Invocation
Whither, O, my sweet mistress, must I follow thee?
For when I hear thy distant footfall nearing,
And wait on thy appearing,
Lo! my lips are silent: no words come to me.
Once I waylaid thee in green forest covers,
Hoping that spring might free my lips with gentle fingers;
Alas! her presence lingers
No longer than on the plain the shadow of brown kestrel hovers.
Through windless ways of the night my spirit followed after;
Cold and remote were they, and there, possessed
By a strange unworldly rest,
Awaiting thy still voice heard only starry laughter.
The pillared halls of sleep echoed my ghostly tread.
Yet when their secret chambers I essayed
My spirit sank, dismayed,
Waking in fear to find the new-born vision fled.
Once indeed — but then my spirit bloomed in leafy rapture —
I loved; and once I looked death in the eyes:
So, suddenly made wise,
Spoke of such beauty as I may never recapture....
Whither, O, divine mistress, must I then follow thee?
Is it only in love ... say, is it only in death
That the spirit blossometh,
And words that may match my vision shall come to me?
Prothalamion
When the evening came my love said to me:
Let us go into the garden now that the sky is cool;
The garden of black hellebore and rosemary,
Where wild woodruff spills in a milky pool.
Low we passed in the twilight, for the wavering heat
Of day had waned; and round that shaded plot
Of secret beauty the thickets clustered sweet:
Here is heaven, our hearts whispered, but our lips spake not.

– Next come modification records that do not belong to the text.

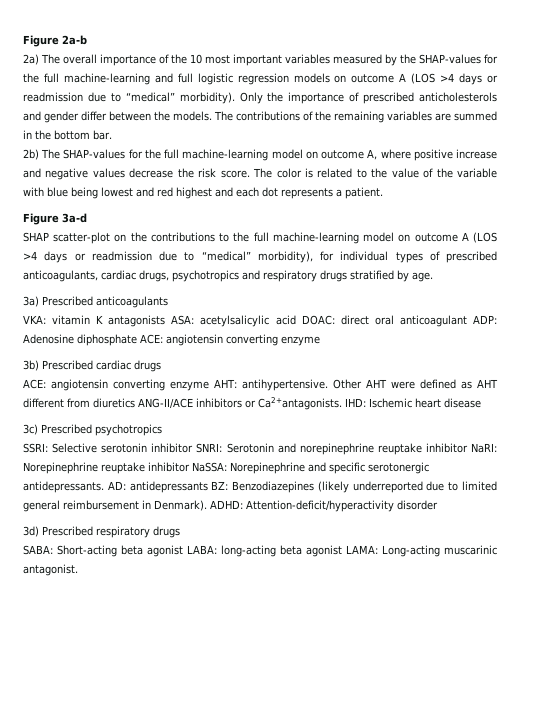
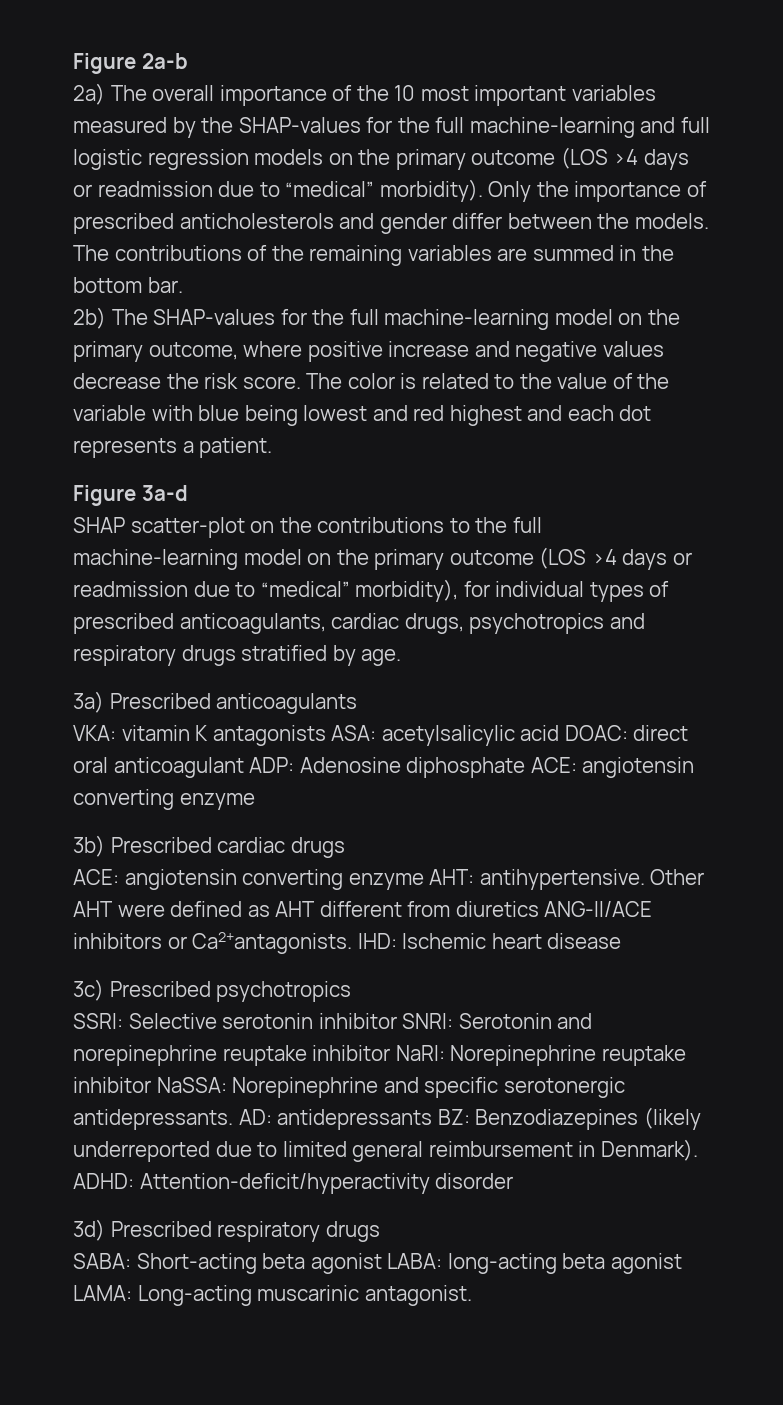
- 2a) The overall importance of the 10 most important variables measured by the SHAP-values for the full machine-learning and full logistic regression models on outcome A (LOS >4 days or readmission due to “medical” morbidity).
+ 2a) The overall importance of the 10 most important variables measured by the SHAP-values for the full machine-learning and full logistic regression models on the primary outcome (LOS >4 days or readmission due to “medical” morbidity).
- 2b) The SHAP-values for the full machine-learning model on outcome A, where positive increase and negative values decrease the risk score.
+ 2b) The SHAP-values for the full machine-learning model on the primary outcome, where positive increase and negative values decrease the risk score.
- SHAP scatter-plot on the contributions to the full machine-learning model on outcome A (LOS >4 days or readmission due to “medical” morbidity), for individual types of prescribed anticoagulants, cardiac drugs, psychotropics and respiratory drugs stratified by age.
+ SHAP scatter-plot on the contributions to the full machine-learning model on the primary outcome (LOS >4 days or readmission due to “medical” morbidity), for individual types of prescribed anticoagulants, cardiac drugs, psychotropics and respiratory drugs stratified by age.

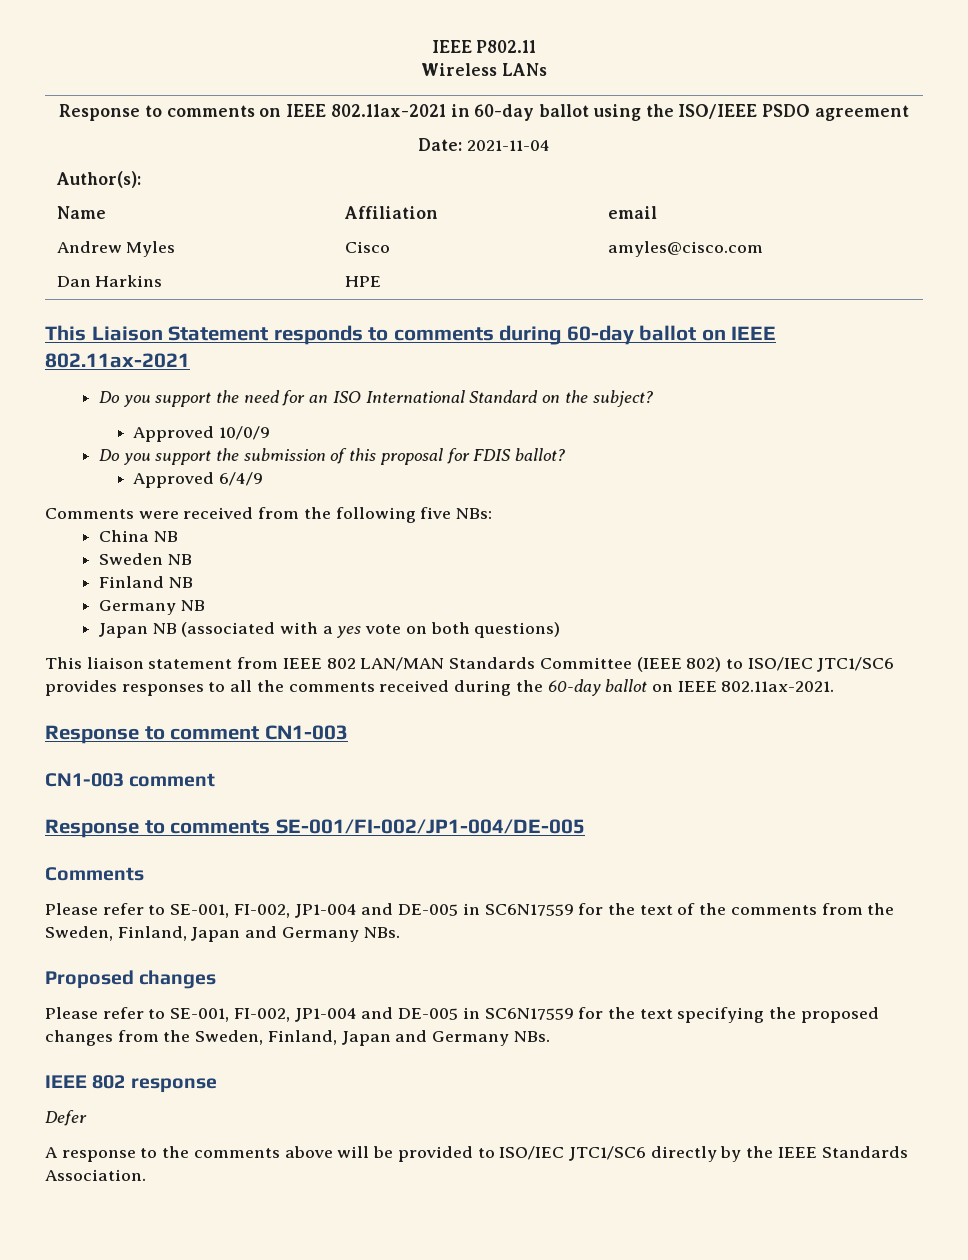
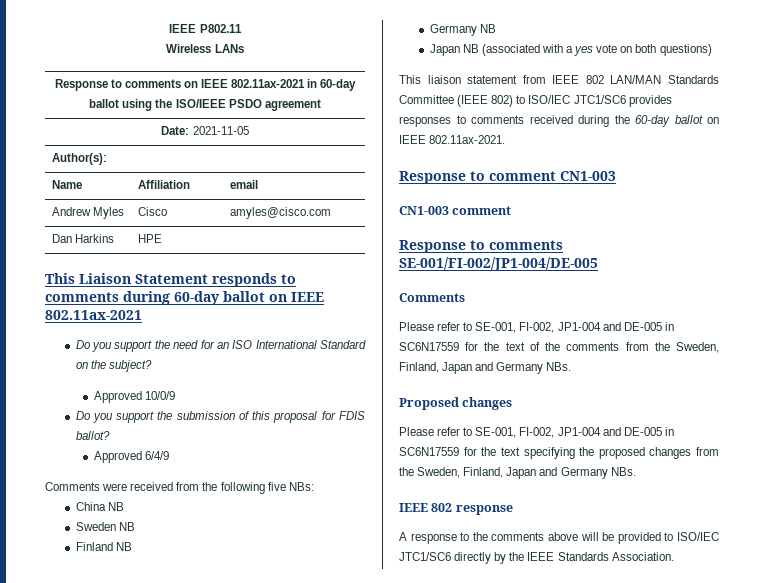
- Date: 2021-11-04
+ Date: 2021-11-05
- This liaison statement from IEEE 802 LAN/MAN Standards Committee (IEEE 802) to ISO/IEC JTC1/SC6 provides responses to all the comments received during the 60-day ballot on IEEE 802.11ax-2021.
+ This liaison statement from IEEE 802 LAN/MAN Standards Committee (IEEE 802) to ISO/IEC JTC1/SC6 provides responses to comments received during the 60-day ballot on IEEE 802.11ax-2021.
- Defer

Between that old garden and seas of lazy foam
Gloomy and beautiful alleys of trees arise
With spire of cypress and dreamy beechen dome,
So dark that our enchanted sight knew nothing but the skies:
Veiled with a soft air, drench'd in the roses' musk
Or the dusky, dark carnation's breath of clove:
No stars burned in their deeps, but through the dusk
I saw my love's eyes, and they were brimmed with love.
No star their secret ravished, no wasting moon
Mocked the sad transience of those eternal hours:
Only the soft, unseeing heaven of June,
The ghosts of great trees, and the sleeping flowers.
For doves that crooned in the leafy noonday now
Were silent; the night-jar sought his secret covers,
Nor even a mild sea-whisper moved a creaking bough —
Was ever a silence deeper made for lovers?
Was ever a moment meeter made for love?
Beautiful are your closed lips beneath my kiss;
And all your yielding sweetness beautiful —
Oh, never in all the world was such a night as this!